- Records provided -

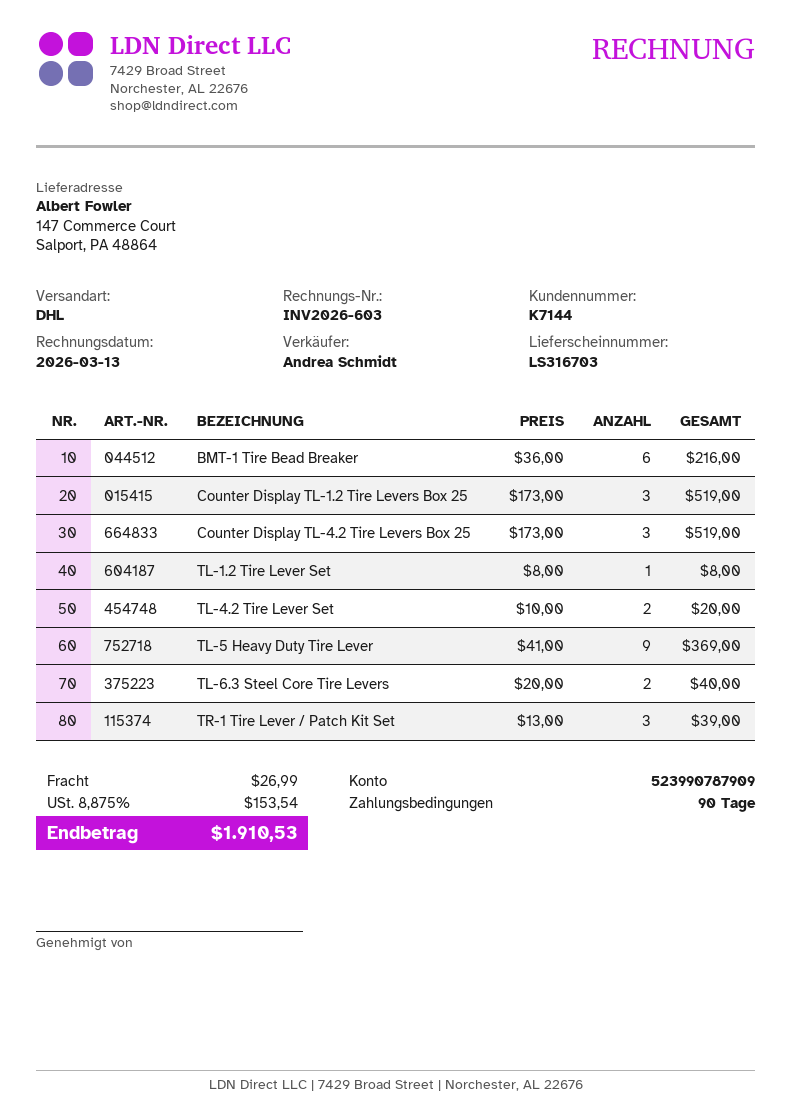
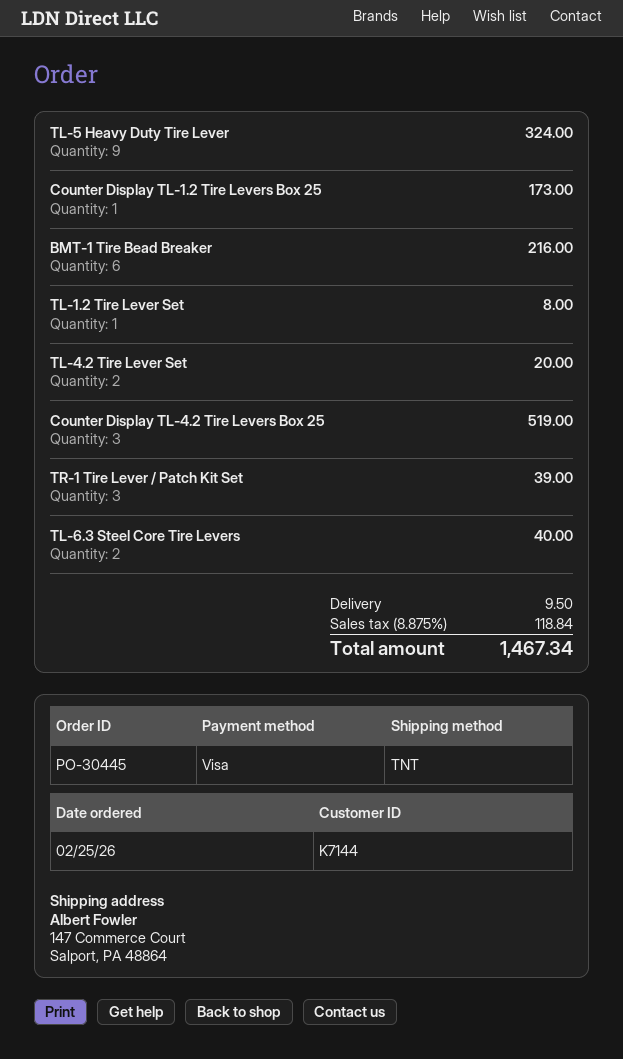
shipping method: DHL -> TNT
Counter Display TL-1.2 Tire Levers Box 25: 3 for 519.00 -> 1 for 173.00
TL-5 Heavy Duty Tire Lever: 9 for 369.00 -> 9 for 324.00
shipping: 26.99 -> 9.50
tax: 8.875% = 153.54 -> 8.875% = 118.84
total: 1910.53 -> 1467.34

--

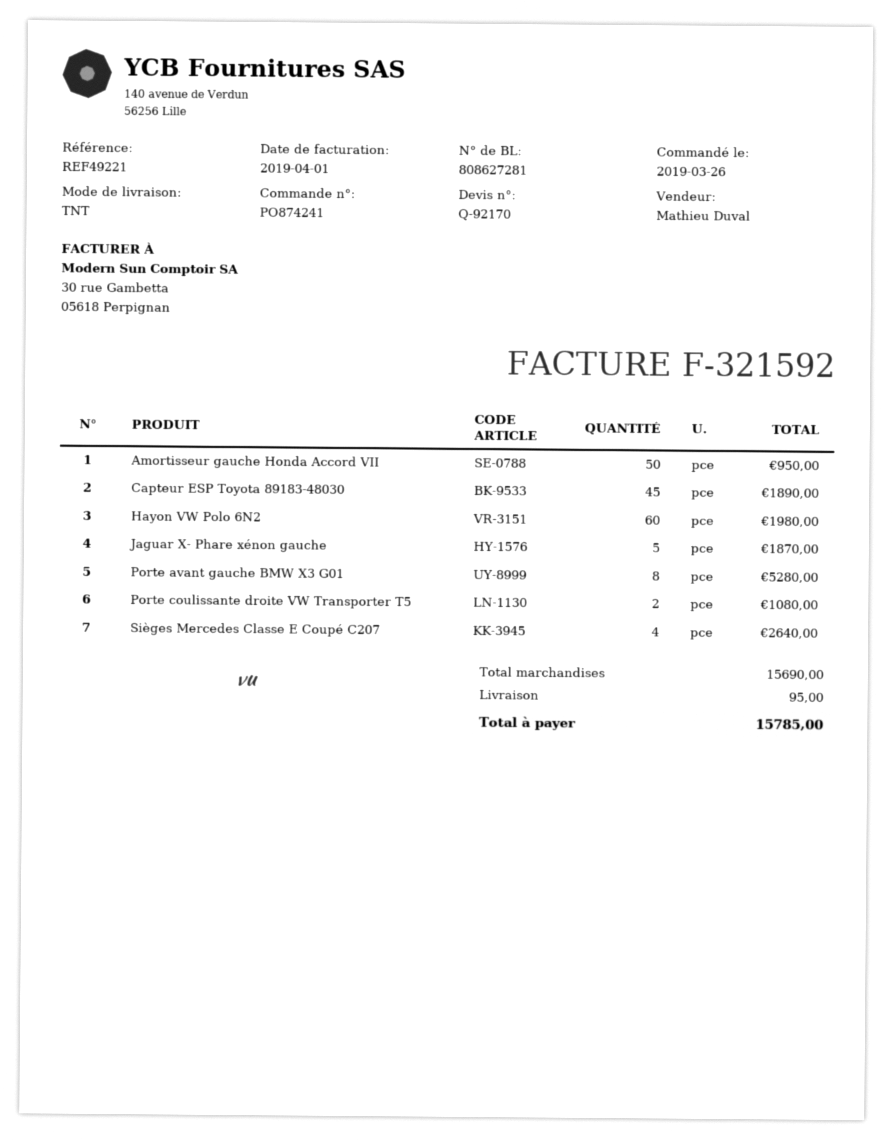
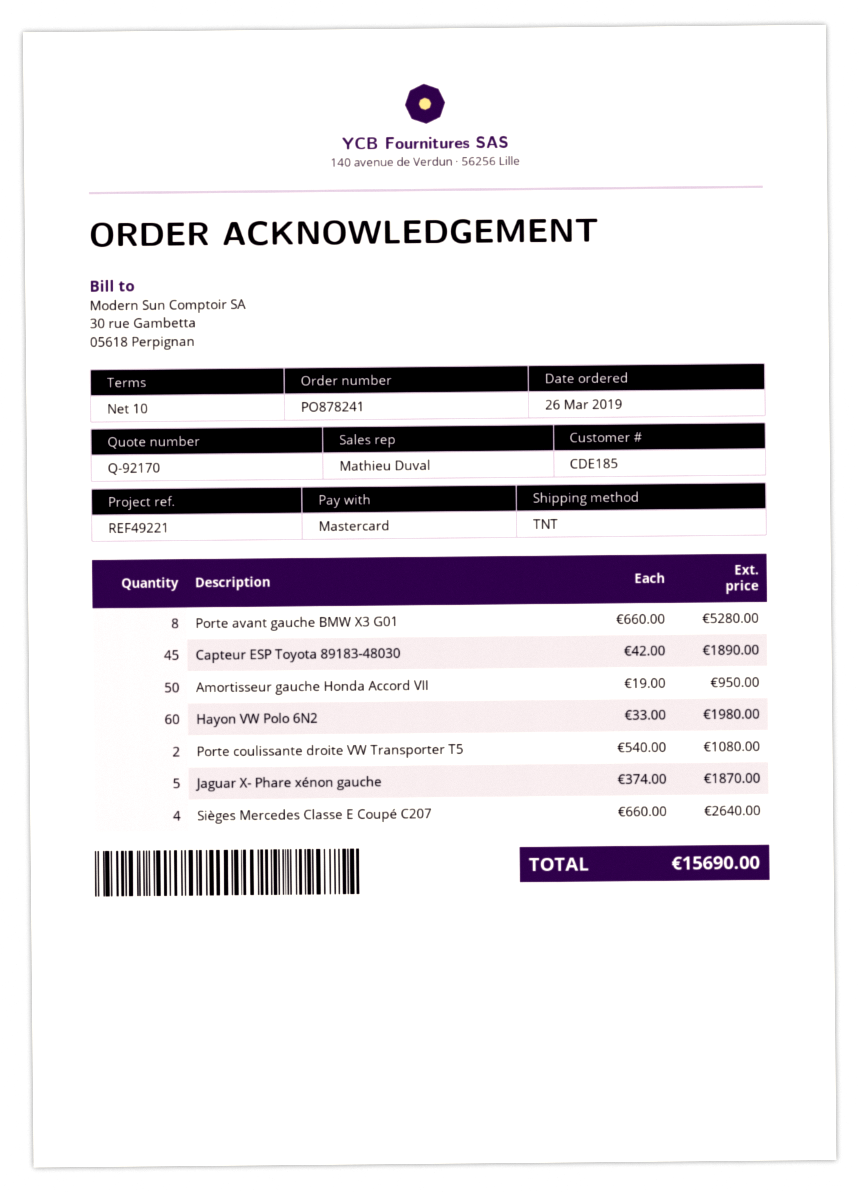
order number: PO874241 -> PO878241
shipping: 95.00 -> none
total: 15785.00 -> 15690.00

- Work instruction -
Print, from the entries above, the line with "shipping method: DHL -> TNT", the line with "total: 1910.53 -> 1467.34" and all lines between them, exactly and with nothing else.

- Solution to the exercise -
shipping method: DHL -> TNT
Counter Display TL-1.2 Tire Levers Box 25: 3 for 519.00 -> 1 for 173.00
TL-5 Heavy Duty Tire Lever: 9 for 369.00 -> 9 for 324.00
shipping: 26.99 -> 9.50
tax: 8.875% = 153.54 -> 8.875% = 118.84
total: 1910.53 -> 1467.34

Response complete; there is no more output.